**DATA SUPPLIED**

________________

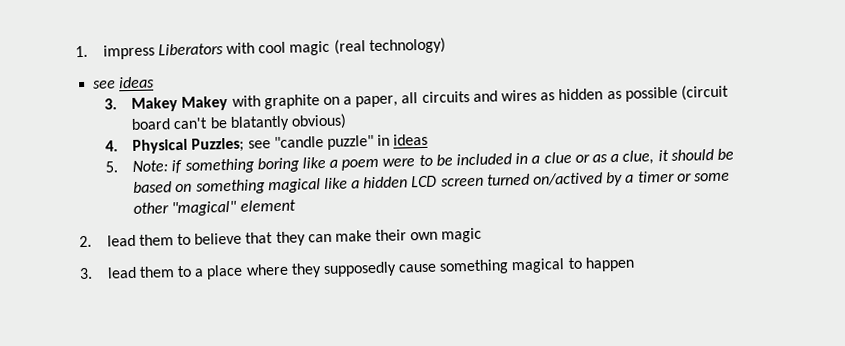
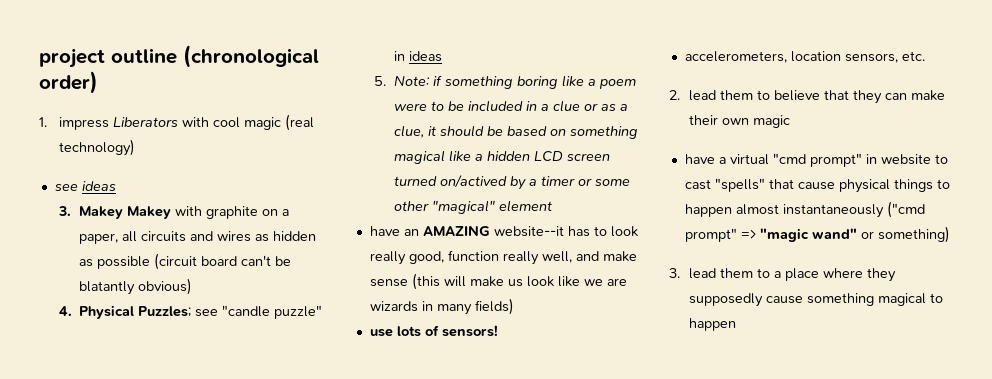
(75, 51) none -> [39,45,319,68] [39,71,98,94] project outline (chronological order) //
(296, 205) none -> [369,226,638,237] [369,250,637,265] [369,273,627,290] [369,298,514,315] [369,325,498,337] [684,51,925,63] // have an AMAZING website--it has to look really good, function really well, and make sense (this will make us look like we are wizards in many fields) // use lots of sensors! // accelerometers, location sensors, etc.
(483, 235) none -> [684,153,948,167] [684,178,950,193] [684,201,925,218] [684,226,950,243] // have a virtual "cmd prompt" in website to cast "spells" that cause physical things to happen almost instantaneously ("cmd prompt" => "magic wand" or something)

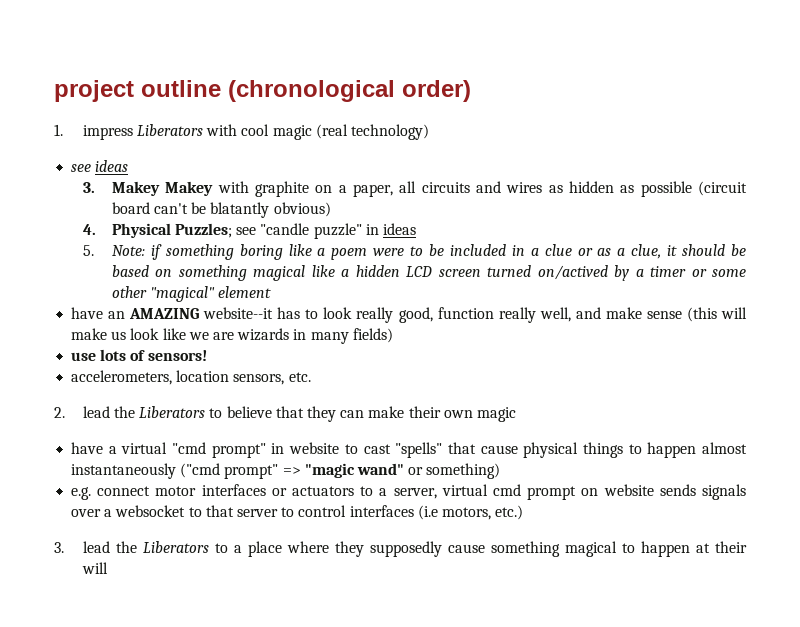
[720,90,754,100] them -> [114,406,206,418] the Liberators
(950, 234) none -> [71,484,747,500] [71,505,524,520] // e.g. connect motor interfaces or actuators to a server, virtual cmd prompt on website sends signals over a websocket to that server to control interfaces (i.e motors, etc.)
[720,268,754,278] them -> [115,541,209,553] the Liberators
(737, 324) none -> [695,541,747,553] [81,562,108,574] at their will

________________

**WORK TO BE COMPLETED**
Only the text of the entries above, transcribed exactly, should be given; leave out pictures.

**EXERCISE SOLUTION**
(75, 51) none -> [39,45,319,68] [39,71,98,94] project outline (chronological order) //
(296, 205) none -> [369,226,638,237] [369,250,637,265] [369,273,627,290] [369,298,514,315] [369,325,498,337] [684,51,925,63] // have an AMAZING website--it has to look really good, function really well, and make sense (this will make us look like we are wizards in many fields) // use lots of sensors! // accelerometers, location sensors, etc.
(483, 235) none -> [684,153,948,167] [684,178,950,193] [684,201,925,218] [684,226,950,243] // have a virtual "cmd prompt" in website to cast "spells" that cause physical things to happen almost instantaneously ("cmd prompt" => "magic wand" or something)

[720,90,754,100] them -> [114,406,206,418] the Liberators
(950, 234) none -> [71,484,747,500] [71,505,524,520] // e.g. connect motor interfaces or actuators to a server, virtual cmd prompt on website sends signals over a websocket to that server to control interfaces (i.e motors, etc.)
[720,268,754,278] them -> [115,541,209,553] the Liberators
(737, 324) none -> [695,541,747,553] [81,562,108,574] at their will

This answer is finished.